The paper was one of the few high-profile publications to endorse Trump over Biden, arguing that four more years of Trump was “the best choice” for the country. Trump, of course, has ignored the Post and has been searching for ways to defeat the will of the American people.
“Unfortunately, you’re obsessed with the next day, January 6, when Congress will, in a pro forma action, certify the electoral college vote,” the Post editorial said. “You have tweeted that, as long as Republicans have ‘courage’, they can overturn the results and give you four more years in office. In other words, you’re cheering for an undemocratic coup.”

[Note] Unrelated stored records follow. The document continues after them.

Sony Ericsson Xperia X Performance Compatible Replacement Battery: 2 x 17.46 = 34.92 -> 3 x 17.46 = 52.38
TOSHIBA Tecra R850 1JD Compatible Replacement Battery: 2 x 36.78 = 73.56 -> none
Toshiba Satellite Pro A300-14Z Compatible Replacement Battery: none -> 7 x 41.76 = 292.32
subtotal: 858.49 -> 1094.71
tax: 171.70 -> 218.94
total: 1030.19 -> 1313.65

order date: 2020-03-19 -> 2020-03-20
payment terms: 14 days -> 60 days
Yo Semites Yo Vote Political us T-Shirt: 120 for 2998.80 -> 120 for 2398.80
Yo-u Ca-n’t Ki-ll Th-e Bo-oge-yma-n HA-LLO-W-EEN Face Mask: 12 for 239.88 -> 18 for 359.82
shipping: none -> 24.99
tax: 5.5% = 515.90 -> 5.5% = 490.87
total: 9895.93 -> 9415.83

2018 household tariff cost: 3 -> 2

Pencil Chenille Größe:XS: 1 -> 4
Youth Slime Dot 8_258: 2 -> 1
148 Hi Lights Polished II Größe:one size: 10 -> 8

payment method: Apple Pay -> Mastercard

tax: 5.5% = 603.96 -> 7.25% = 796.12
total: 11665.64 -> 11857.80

After the violence in Washington on January 6, today’s front page was headlined “Capitol Invasion”, with the write-off naming the president directly: “Guns drawn to protect House from mob of Trump supporters.”
Meanwhile, former editor-in-chief Col Allan, the rotund Murdoch courtier who used to run The Daily Telegraph in Sydney, is reported to be returning to Australia. Allan was a strong Trump supporter, and the Post’s coverage reflected that, as did the drivel from Miranda Devine, an Allan favourite from the Tele days and an even bigger fan of the president. But like the Post itself, Devine had an epiphany over Christmas — her first column in January contained this “come to Jesus” paragraph:
Trump’s sabotage of the Georgia runoffs and his rabble-rousing ‘stop the steal’ rally in Washington yesterday were a catastrophe for his followers. They have justified the outlandish criticism of his enemies for the past four years.
The Nine papers report that Allan returns to Sydney with the keys to the White House. You can bet the locks will be changed and the furniture counted after Trump’s reign of ego ends in a few short weeks. Even Allan’s favourite Sydney eatery, Lucio’s of Paddington, has changed hands. He will be adrift, like the Murdochs now find themselves in the power stakes in the US.